**PROBLEM TO WORK ON:** The expected copy holds every entry exactly and none of the pictures.
[[ RECORDS PROVIDED, beginning ]]
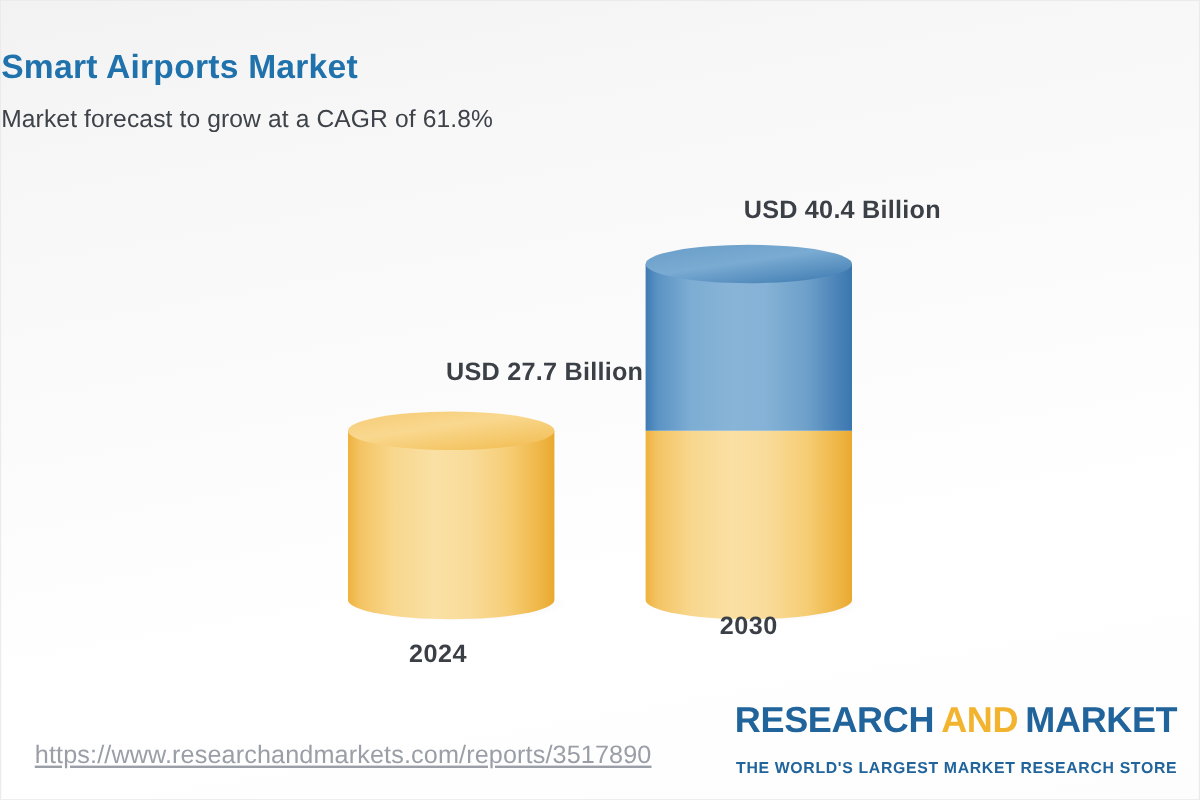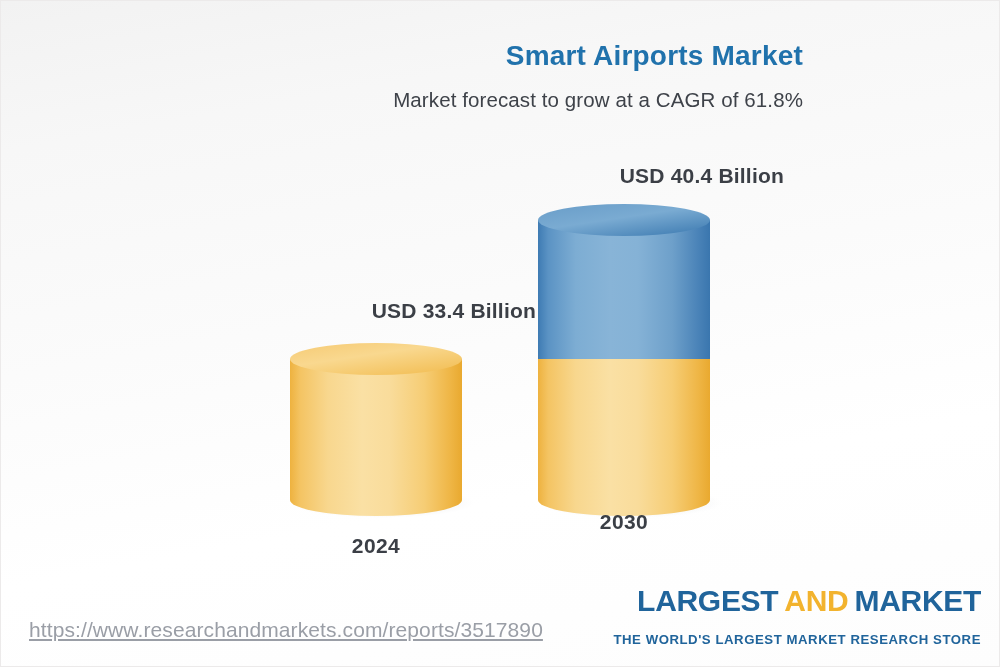"Smart Airports Market" .header { text-align: right -> left }
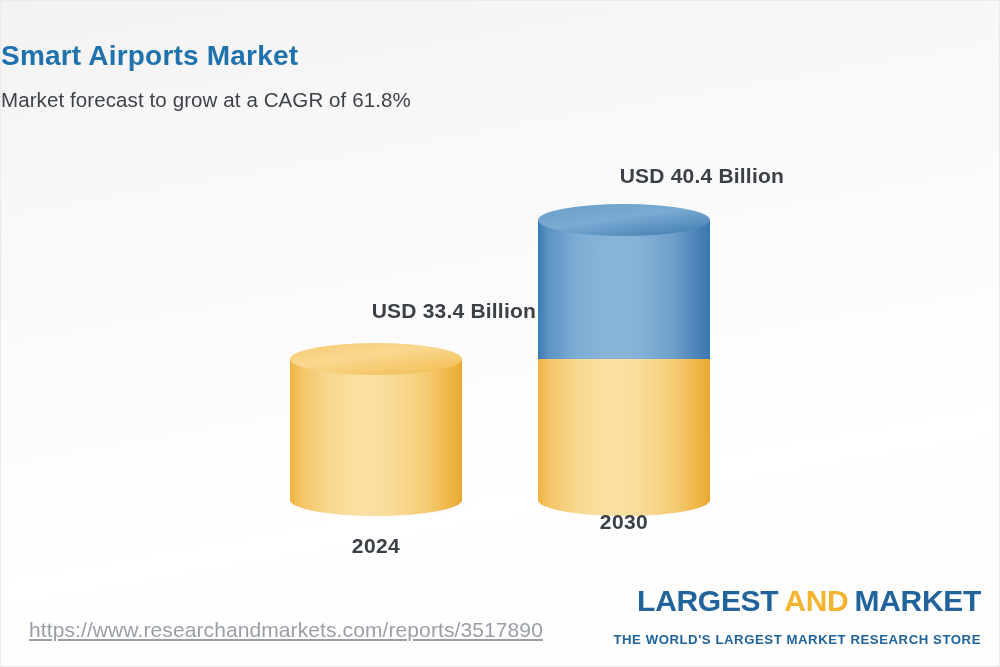"USD 33.4 Billion" div.value-label { text: 33.4 -> 27.7 }
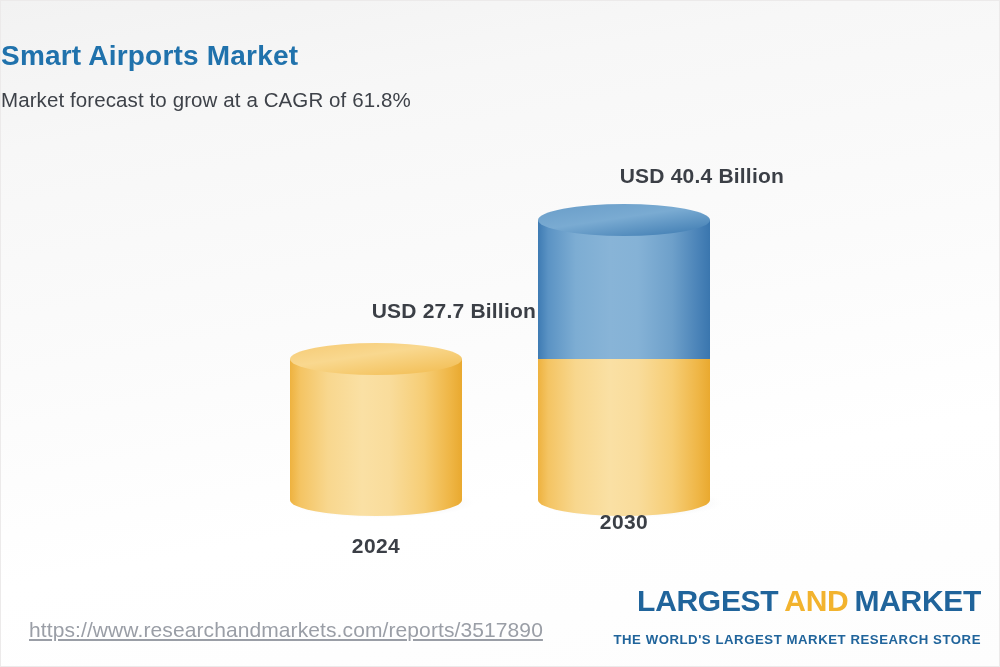"2024" div.cat-label { left: 215px -> 204px }
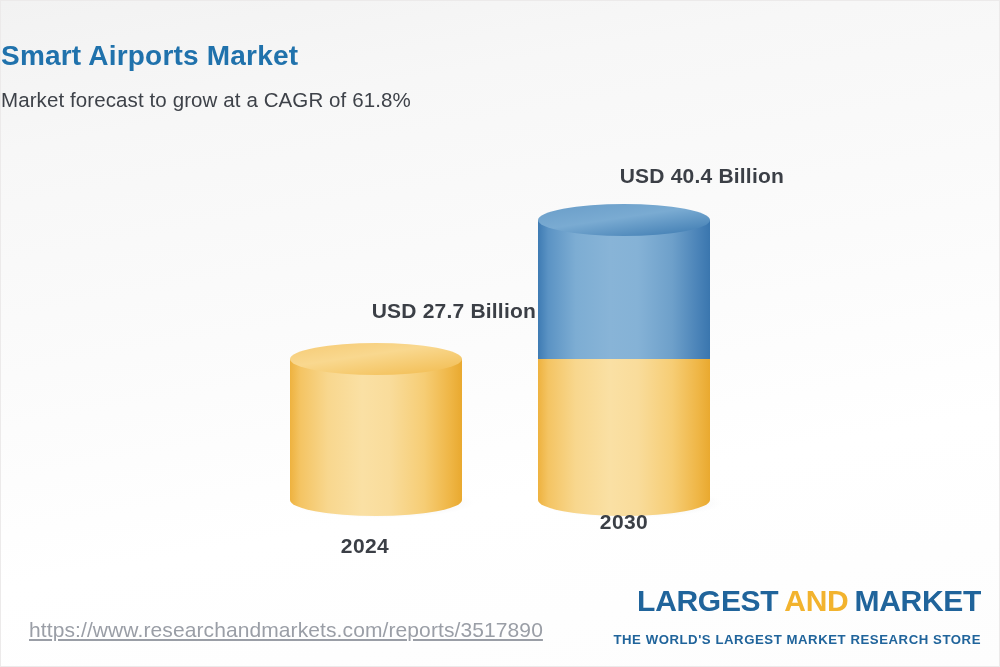"LARGEST" span.logo-blue { text: LARGEST -> RESEARCH }
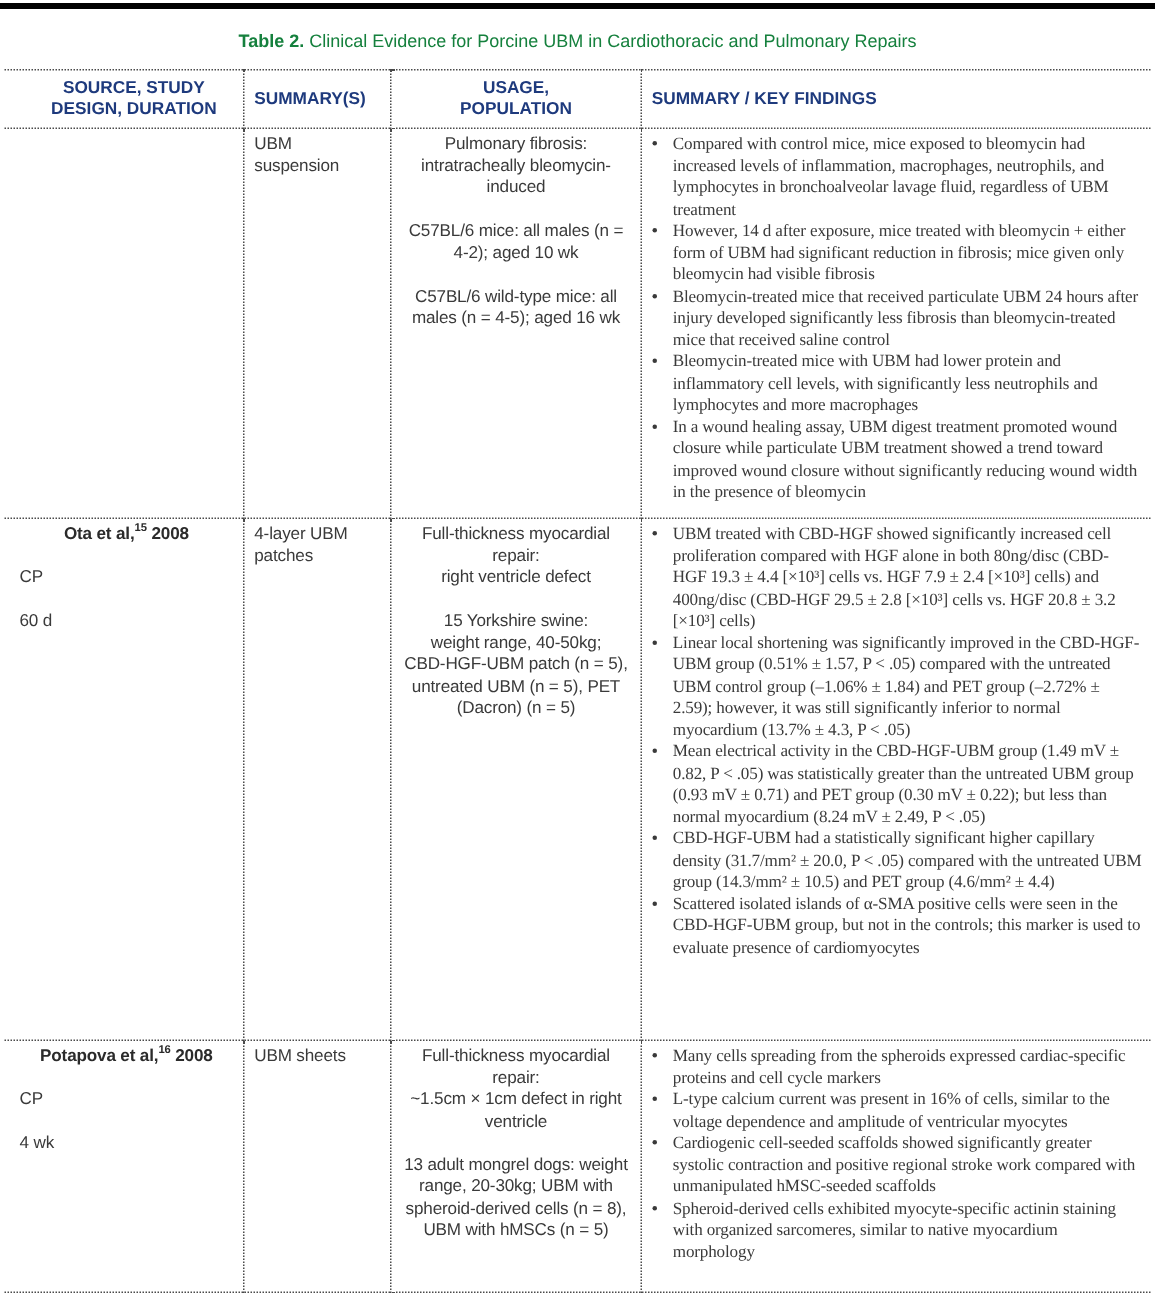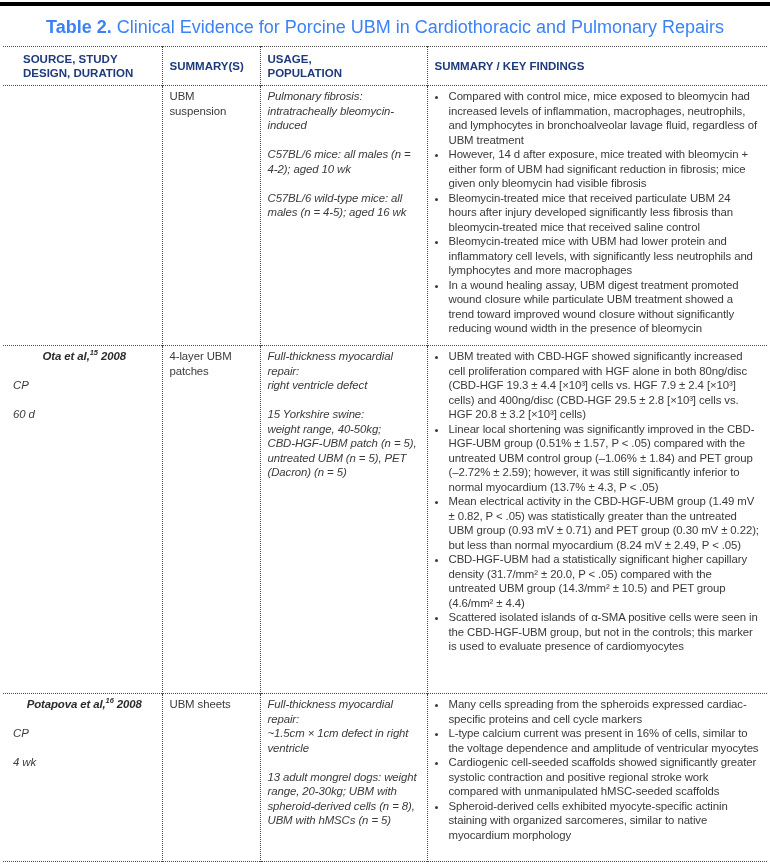"Table 2. Clinical Evidence for" .table-title { color: #3b82f6 -> #15803d; font-size: 18px -> 12px }
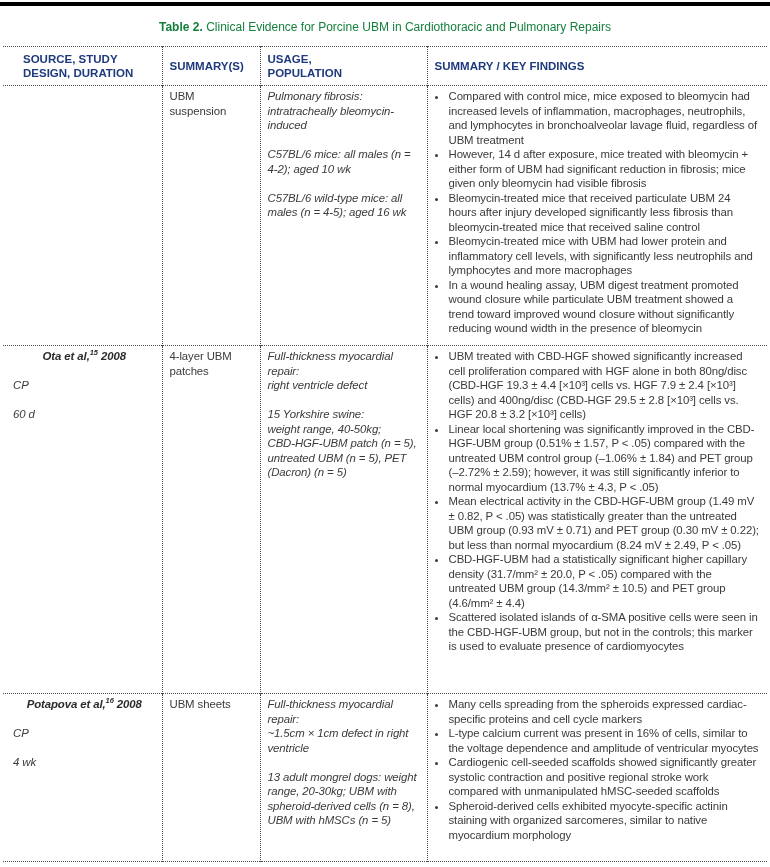"SOURCE, STUDY" .pre { text-align: none -> center }
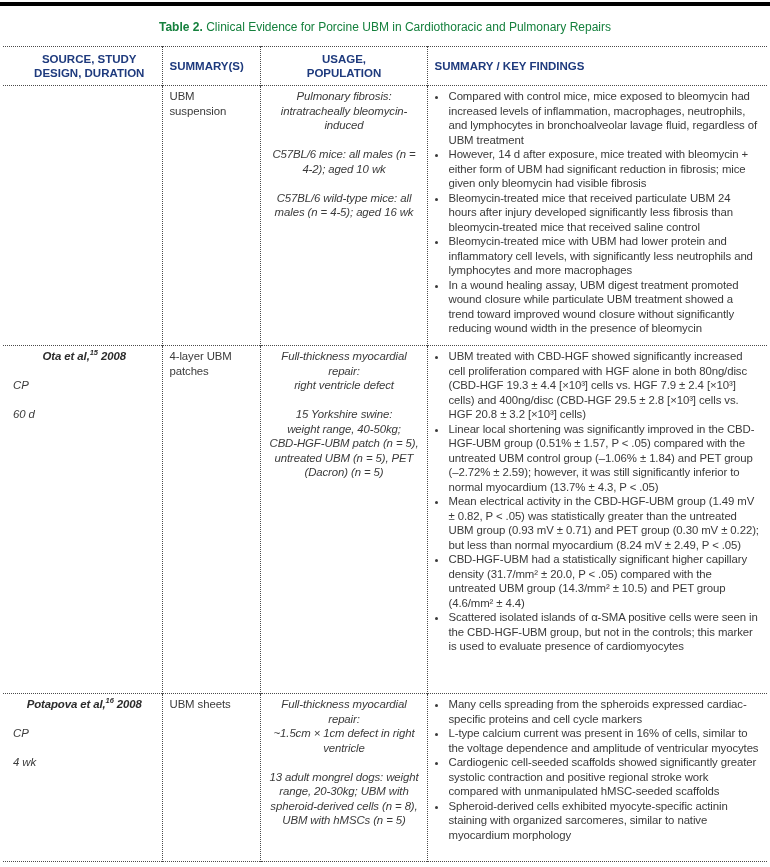"Pulmonary fibrosis: intratracheally" td p.para, td p.study, td p.design, td p.duration { font-style: italic -> none }
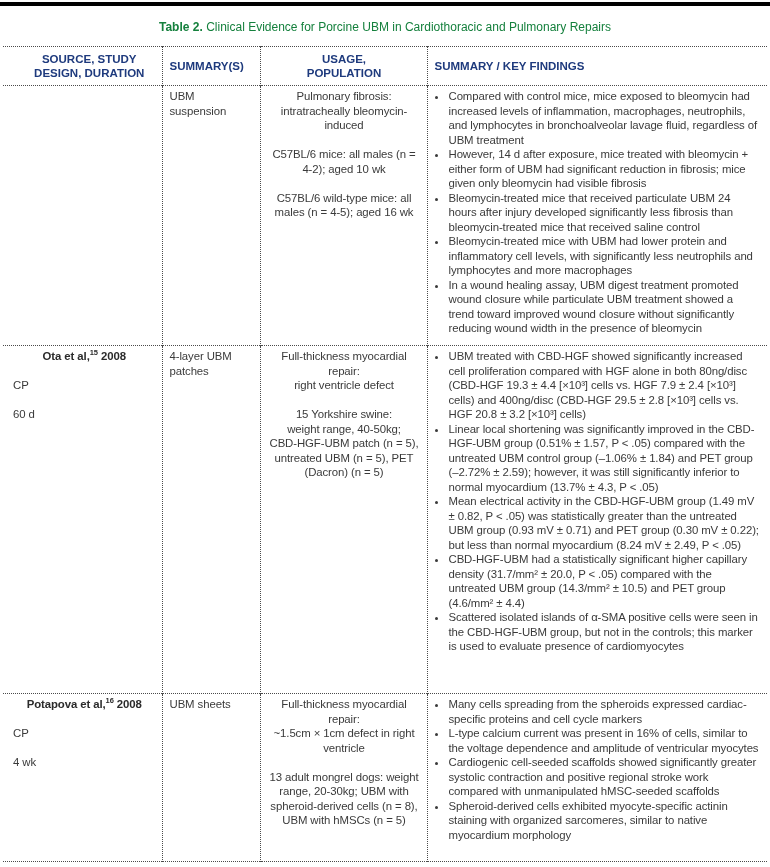"Compared with control mice, mice" ul.bullets { font-family: none -> Liberation Serif, serif }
[[ RECORDS PROVIDED, end ]]
**REPLY:**
"Smart Airports Market" .header { text-align: right -> left }
"USD 33.4 Billion" div.value-label { text: 33.4 -> 27.7 }
"2024" div.cat-label { left: 215px -> 204px }
"LARGEST" span.logo-blue { text: LARGEST -> RESEARCH }
"Table 2. Clinical Evidence for" .table-title { color: #3b82f6 -> #15803d; font-size: 18px -> 12px }
"SOURCE, STUDY" .pre { text-align: none -> center }
"Pulmonary fibrosis: intratracheally" td p.para, td p.study, td p.design, td p.duration { font-style: italic -> none }
"Compared with control mice, mice" ul.bullets { font-family: none -> Liberation Serif, serif }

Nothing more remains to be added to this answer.